Only the lines from the start of the data through the line with "html: none ->" belong in the copy. Restate them word for word, minus the pictures.

[Opening DATA section]

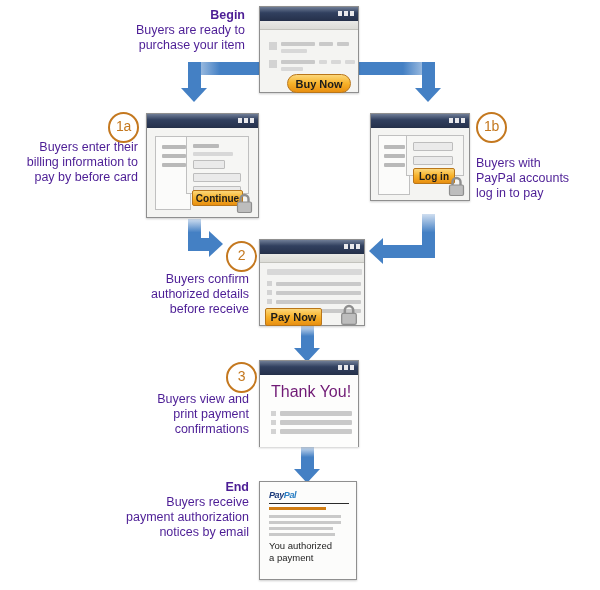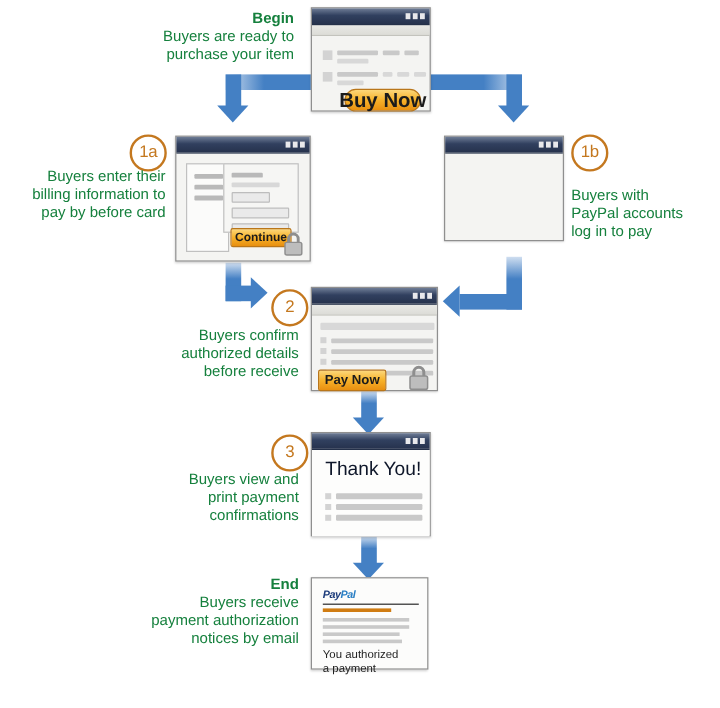"Begin" .cap { color: #15803d -> #4c1d95 }
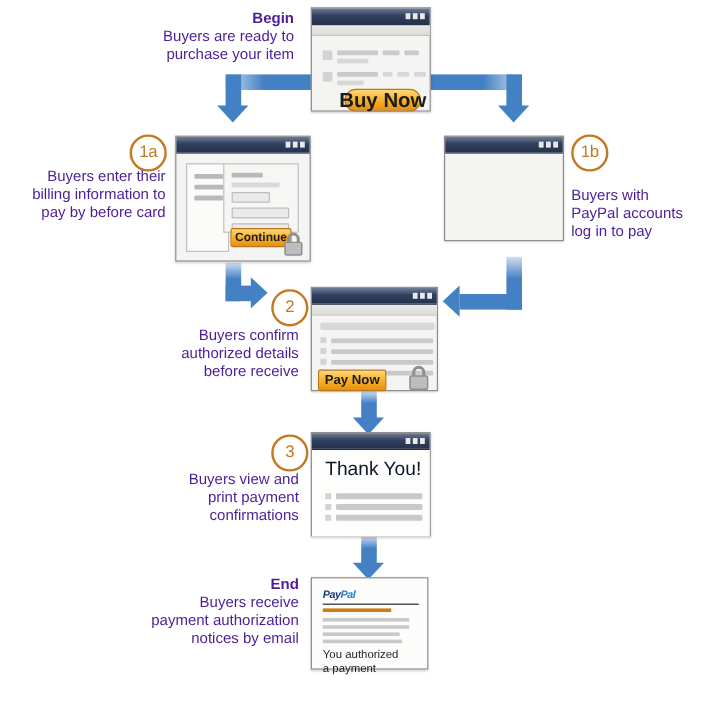"Buy Now" div.cta { font-size: 17px -> 11px }
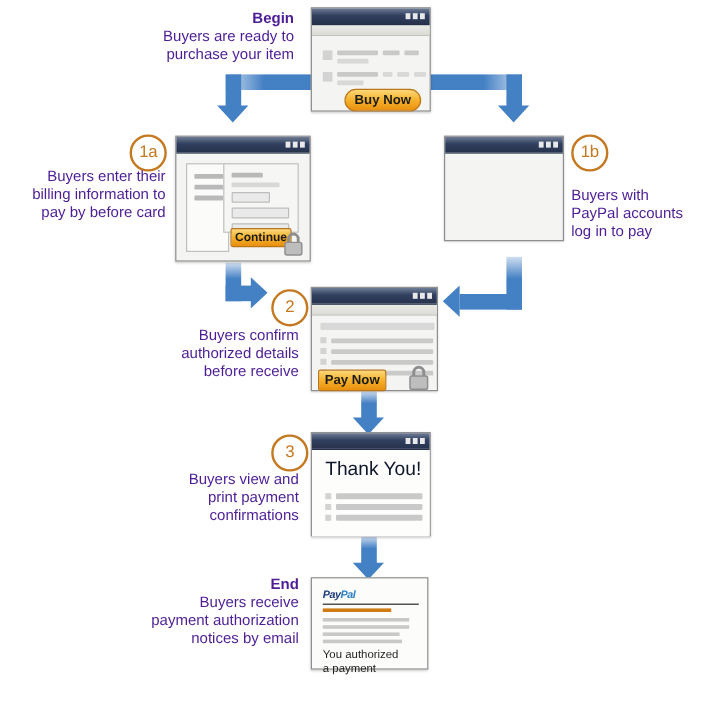"Log in" div.body { html: none -> <div> <div> <div></div> <div></div> <div></div> </div> <div> <div></div> <div></div> </div> <div>Log in</div> <svg> <path></path> <rect></rect> </svg> </div> }
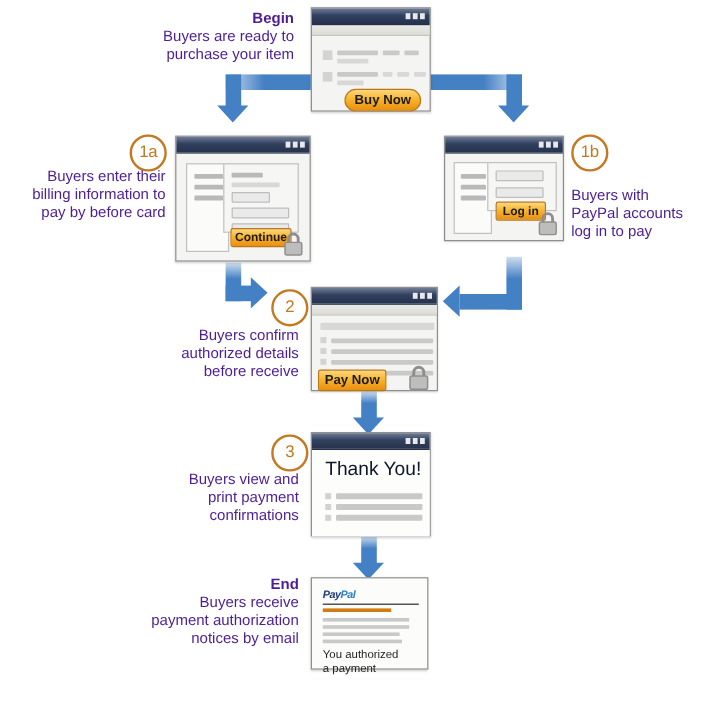"Thank You!" .thankyou { color: #0f172a -> #701a75 }
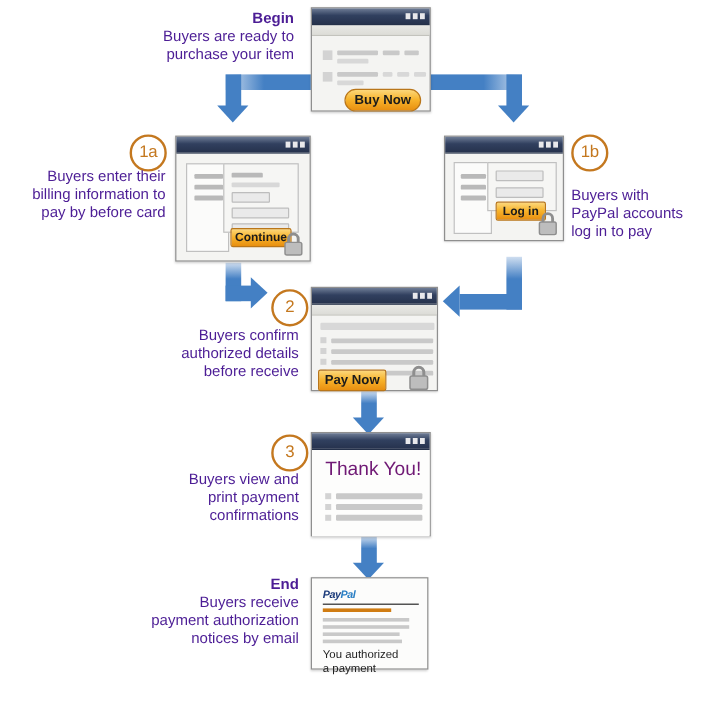"PayPal" div.win { height: 77px -> 99px }
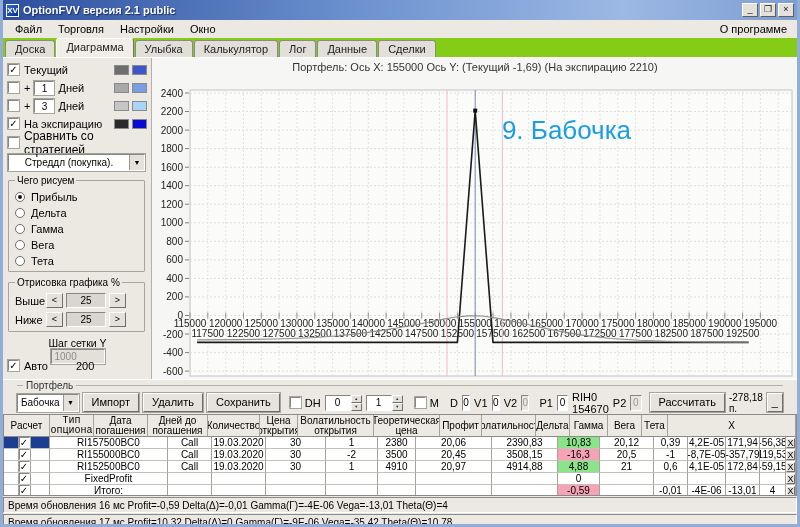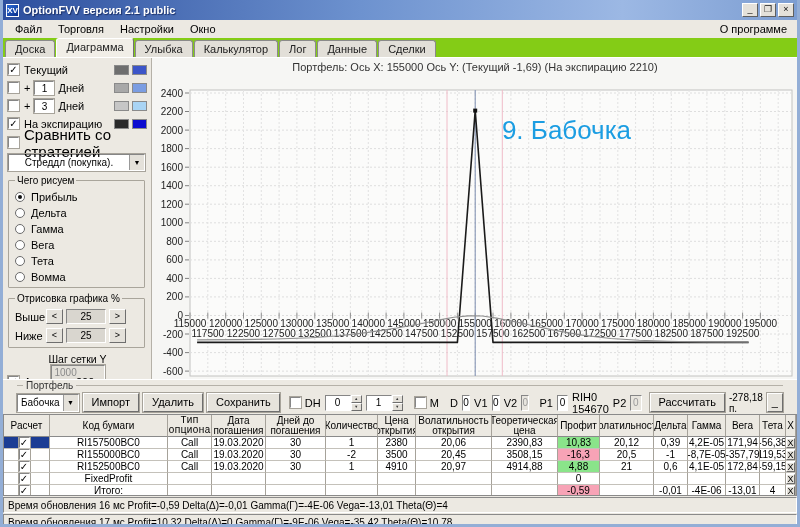"Сравнить со стратегией" span { font-size: 15px -> 12px }
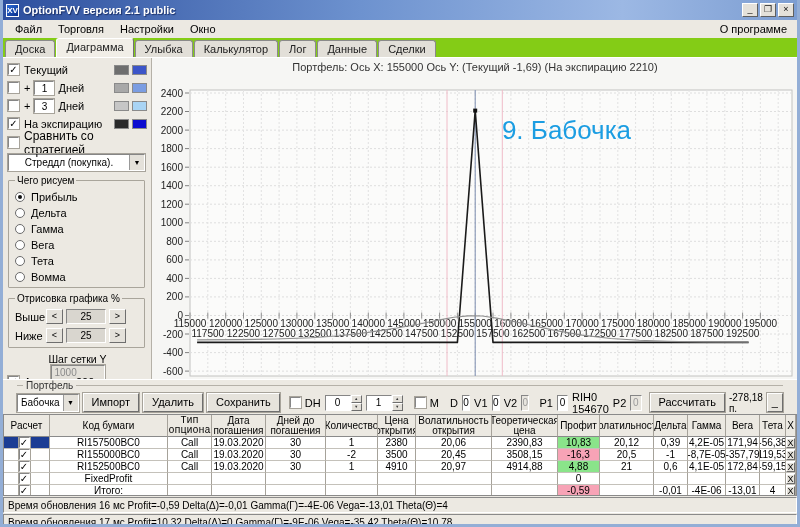"Вомма" div.radio-row { html: <div> <div></div> <span>Вомма</span> </div> -> none }
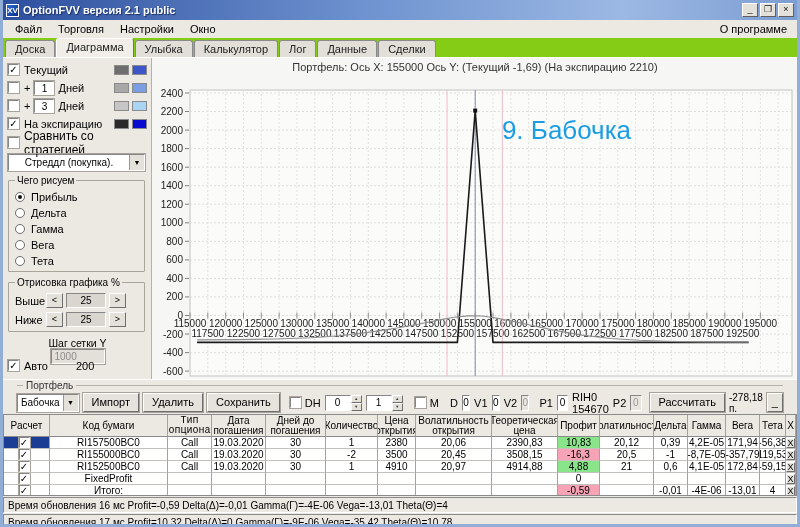"Код бумаги" div.th { html: <div>Код бумаги</div> -> none }
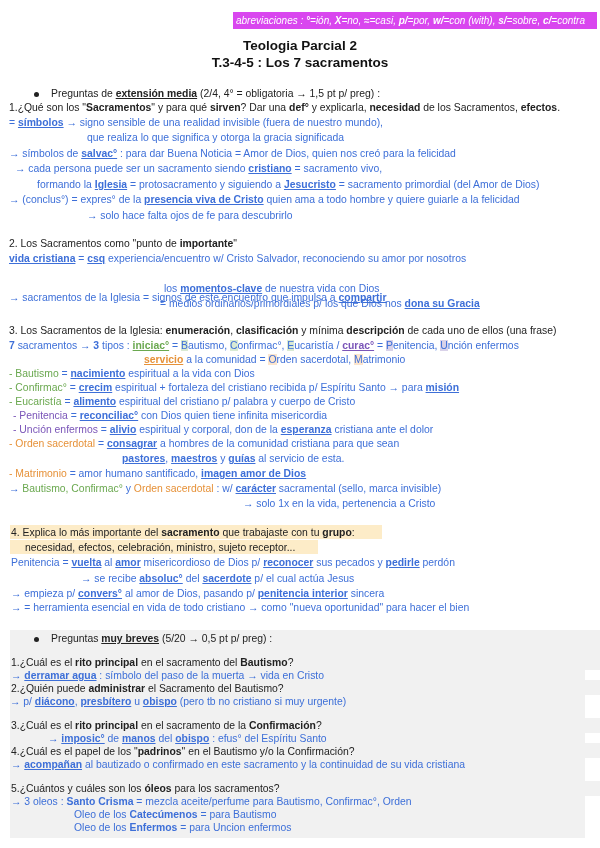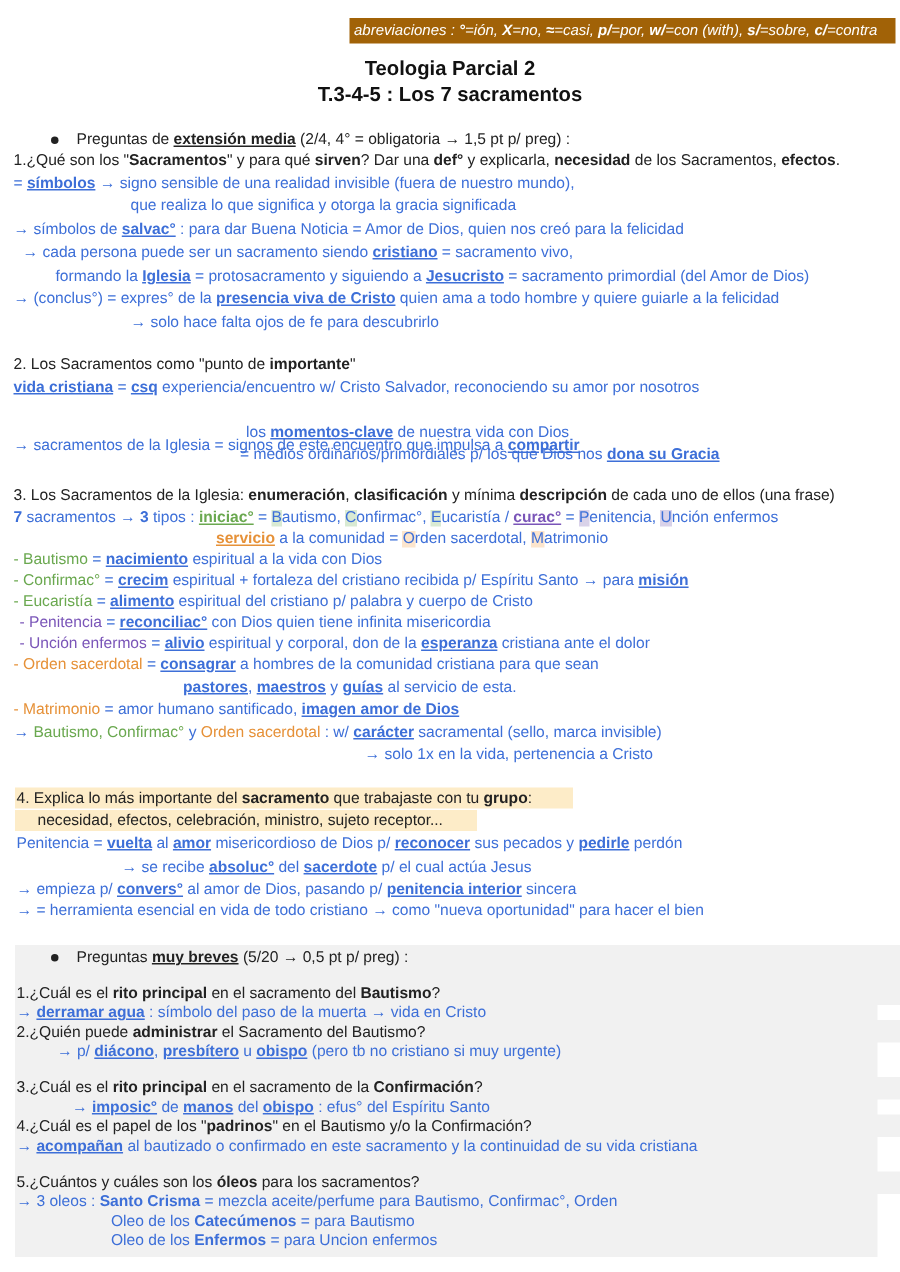"abreviaciones : °=ión, X=no, ≈=casi," .abbr { background: #a16207 -> #d946ef }
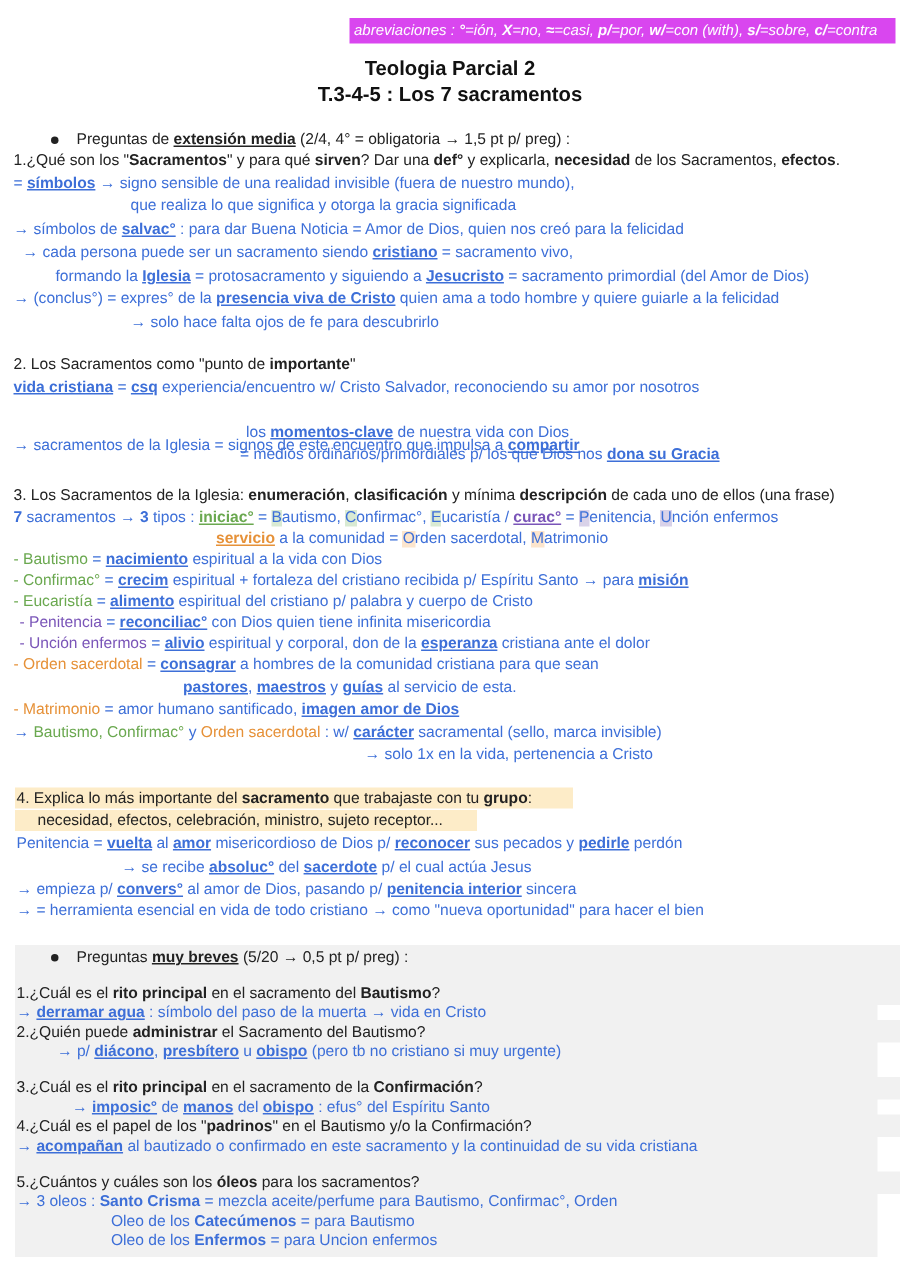"→ p/ diácono, presbítero u" div.line { left: 26px -> 10px; padding-left: 12px -> none }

[Closing DATA section]

EXERCISE ANSWER:
"Begin" .cap { color: #15803d -> #4c1d95 }
"Buy Now" div.cta { font-size: 17px -> 11px }
"Log in" div.body { html: none -> <div> <div> <div></div> <div></div> <div></div> </div> <div> <div></div> <div></div> </div> <div>Log in</div> <svg> <path></path> <rect></rect> </svg> </div> }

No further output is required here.